◆ **Exercise directions**
When you reach the line containing "below water level).", begin reproducing the lines exactly and continue through the end of the listing, leaving out the pictures.

● ● ● ● ● ● ●

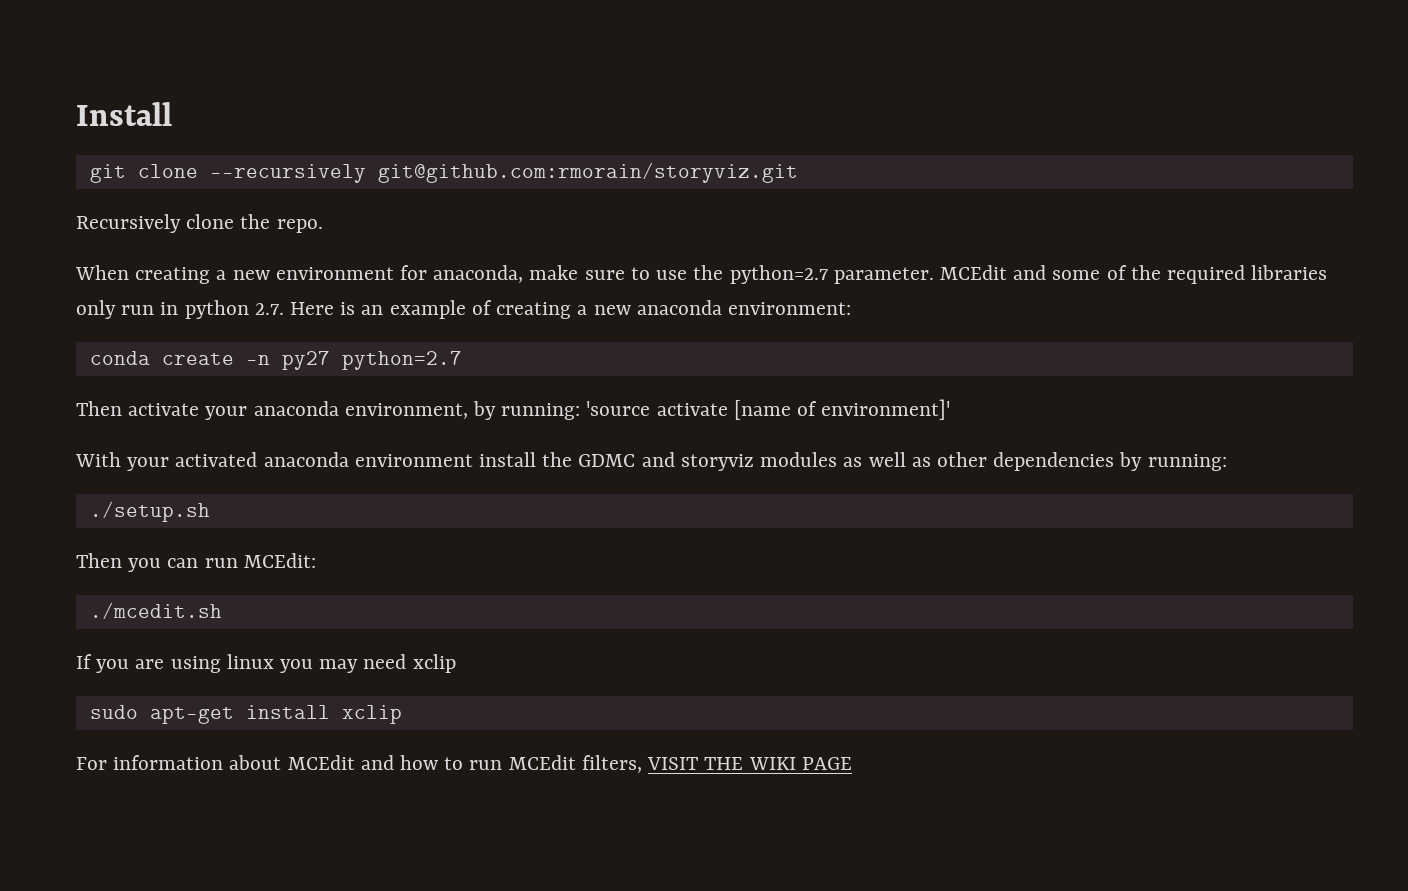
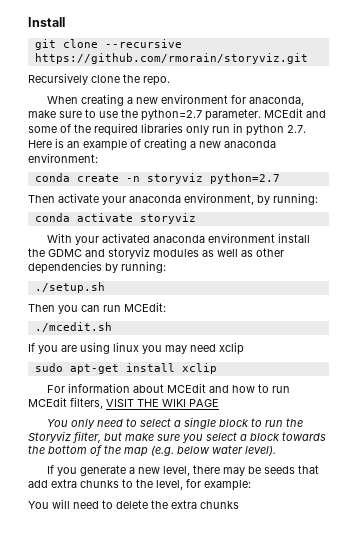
- git clone --recursively git@github.com:rmorain/storyviz.git
+ git clone --recursive https://github.com/rmorain/storyviz.git
- conda create -n py27 python=2.7
+ conda create -n storyviz python=2.7
- Then activate your anaconda environment, by running: 'source activate [name of environment]'
+ Then activate your anaconda environment, by running:
+ conda activate storyviz
+ You only need to select a single block to run the Storyviz filter, but make sure you select a block towards the bottom of the map (e.g. below water level).
+ If you generate a new level, there may be seeds that add extra chunks to the level, for example:
+ You will need to delete the extra chunks

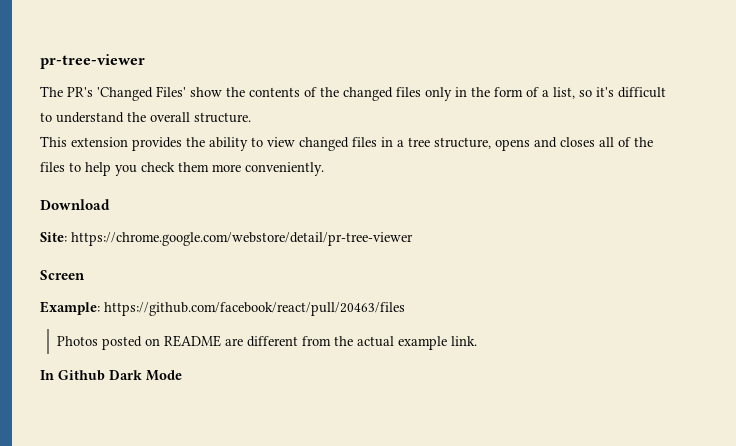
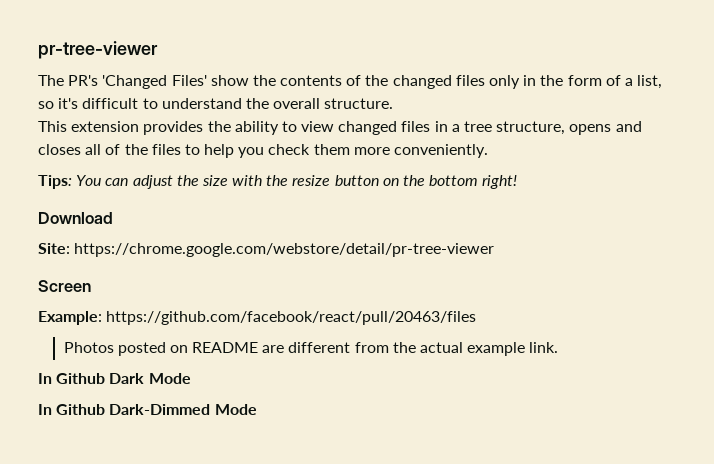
+ Tips: You can adjust the size with the resize button on the bottom right!
+ In Github Dark-Dimmed Mode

● ● ● ● ● ● ●

◆ **Solution**
+ You only need to select a single block to run the Storyviz filter, but make sure you select a block towards the bottom of the map (e.g. below water level).
+ If you generate a new level, there may be seeds that add extra chunks to the level, for example:
+ You will need to delete the extra chunks

+ Tips: You can adjust the size with the resize button on the bottom right!
+ In Github Dark-Dimmed Mode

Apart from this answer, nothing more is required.